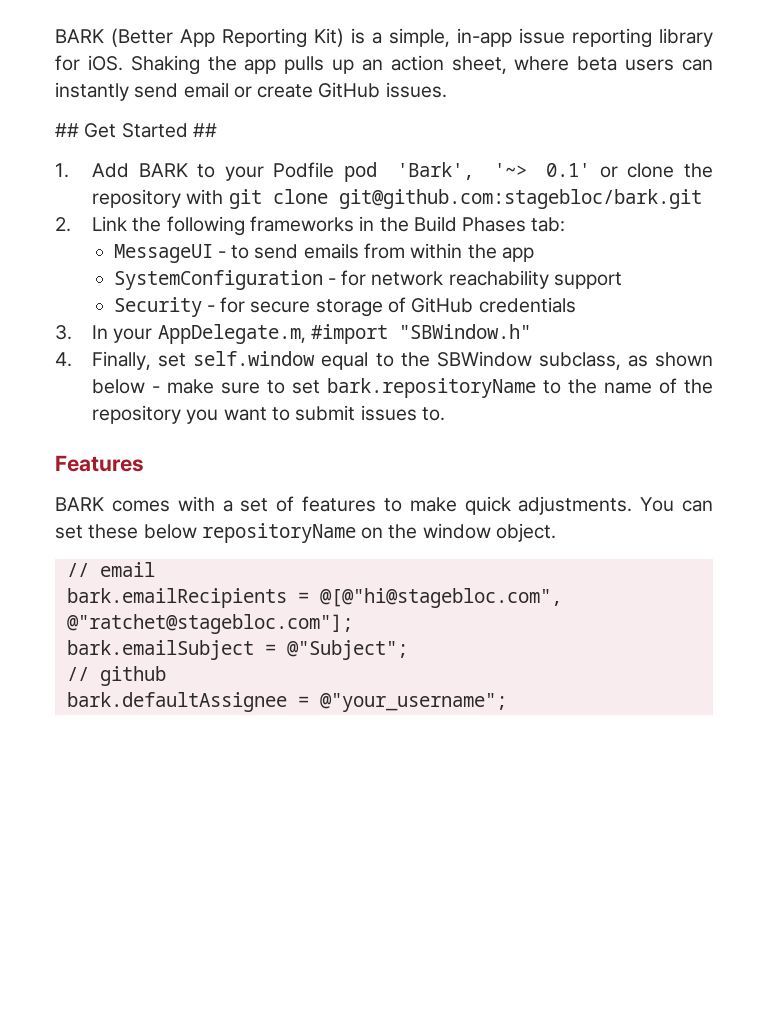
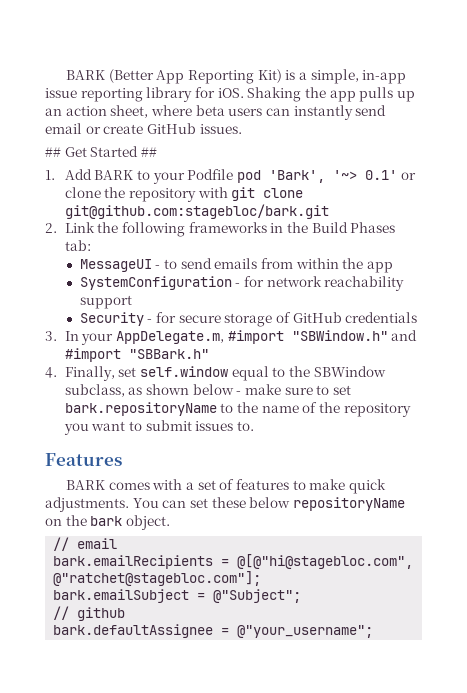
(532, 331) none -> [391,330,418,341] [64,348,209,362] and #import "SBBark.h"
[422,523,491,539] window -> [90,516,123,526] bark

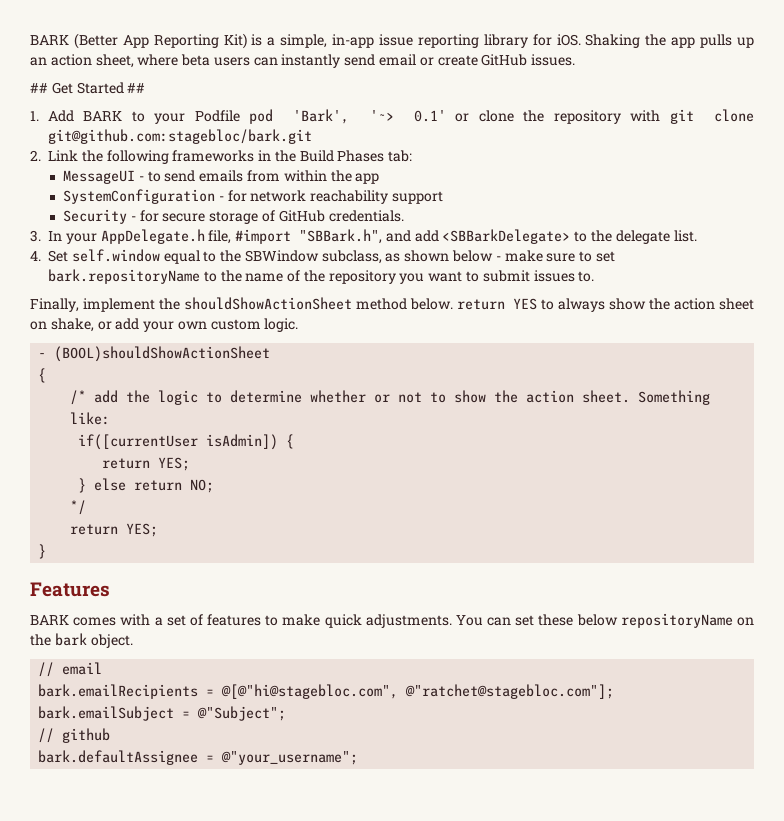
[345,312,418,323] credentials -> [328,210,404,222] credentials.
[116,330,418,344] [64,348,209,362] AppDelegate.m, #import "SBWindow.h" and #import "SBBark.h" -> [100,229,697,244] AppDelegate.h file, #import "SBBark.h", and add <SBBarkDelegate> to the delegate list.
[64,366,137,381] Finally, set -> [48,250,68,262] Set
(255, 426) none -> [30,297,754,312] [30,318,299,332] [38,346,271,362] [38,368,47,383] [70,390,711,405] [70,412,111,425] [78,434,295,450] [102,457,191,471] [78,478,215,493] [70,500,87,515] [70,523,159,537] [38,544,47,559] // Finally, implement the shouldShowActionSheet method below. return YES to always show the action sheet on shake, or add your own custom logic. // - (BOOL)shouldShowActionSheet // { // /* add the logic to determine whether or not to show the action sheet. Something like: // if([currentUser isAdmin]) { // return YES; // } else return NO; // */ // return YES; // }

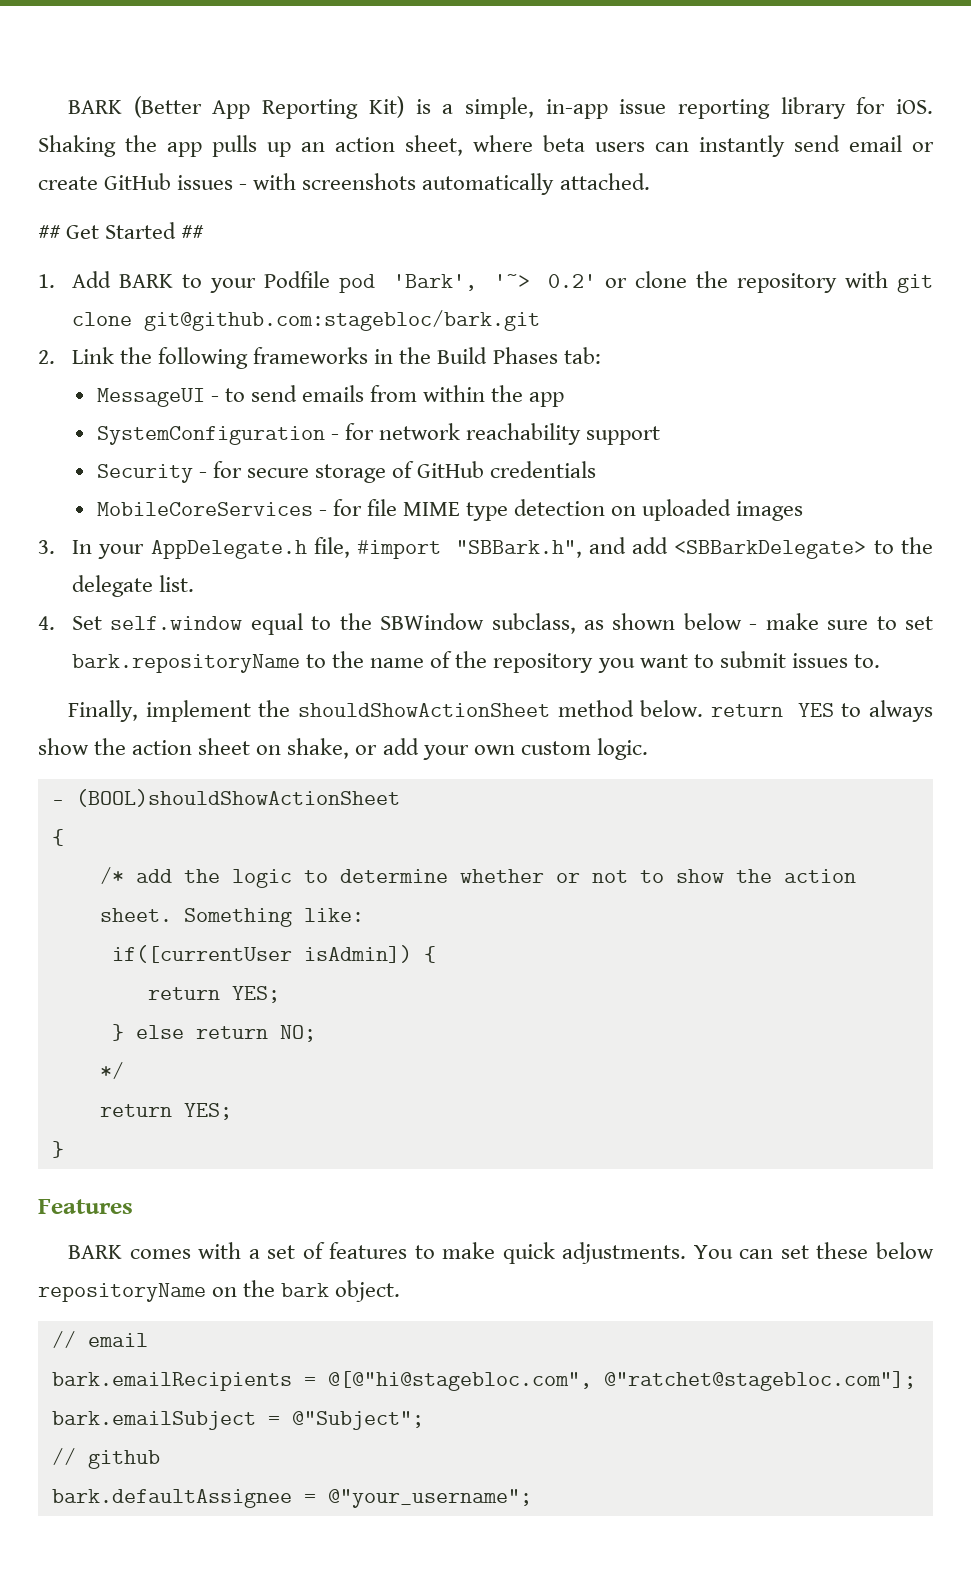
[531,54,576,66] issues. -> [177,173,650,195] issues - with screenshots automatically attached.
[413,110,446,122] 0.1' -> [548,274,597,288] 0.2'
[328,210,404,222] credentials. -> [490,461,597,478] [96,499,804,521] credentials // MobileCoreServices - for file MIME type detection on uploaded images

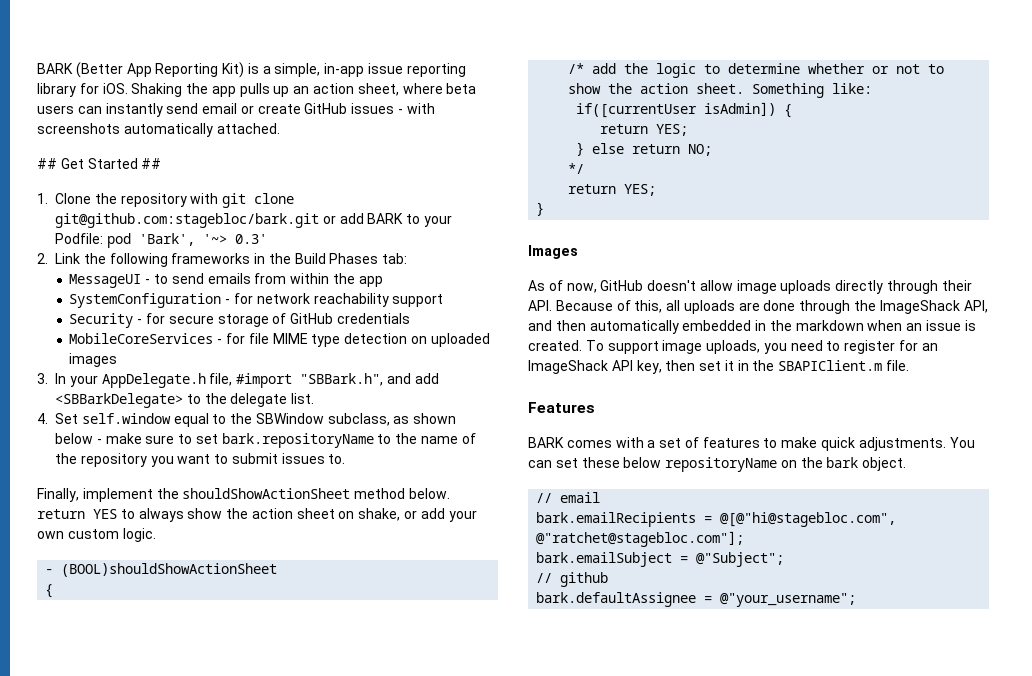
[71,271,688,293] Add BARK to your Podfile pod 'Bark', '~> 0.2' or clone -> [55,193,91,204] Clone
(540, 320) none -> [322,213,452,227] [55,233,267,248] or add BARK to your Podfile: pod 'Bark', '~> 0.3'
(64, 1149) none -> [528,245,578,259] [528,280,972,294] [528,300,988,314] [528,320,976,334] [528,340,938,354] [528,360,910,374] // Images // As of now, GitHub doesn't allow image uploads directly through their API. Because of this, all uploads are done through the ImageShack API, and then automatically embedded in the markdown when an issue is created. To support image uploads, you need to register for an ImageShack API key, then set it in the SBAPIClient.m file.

***

What you will do:
Start at the line containing "[422,523,491,539] window ->" above and stop at the line containing "[64,366,137,381] Finally, set". Output those lines exactly, both included, but none of the pictures.

Answer space:
[422,523,491,539] window -> [90,516,123,526] bark

[345,312,418,323] credentials -> [328,210,404,222] credentials.
[116,330,418,344] [64,348,209,362] AppDelegate.m, #import "SBWindow.h" and #import "SBBark.h" -> [100,229,697,244] AppDelegate.h file, #import "SBBark.h", and add <SBBarkDelegate> to the delegate list.
[64,366,137,381] Finally, set -> [48,250,68,262] Set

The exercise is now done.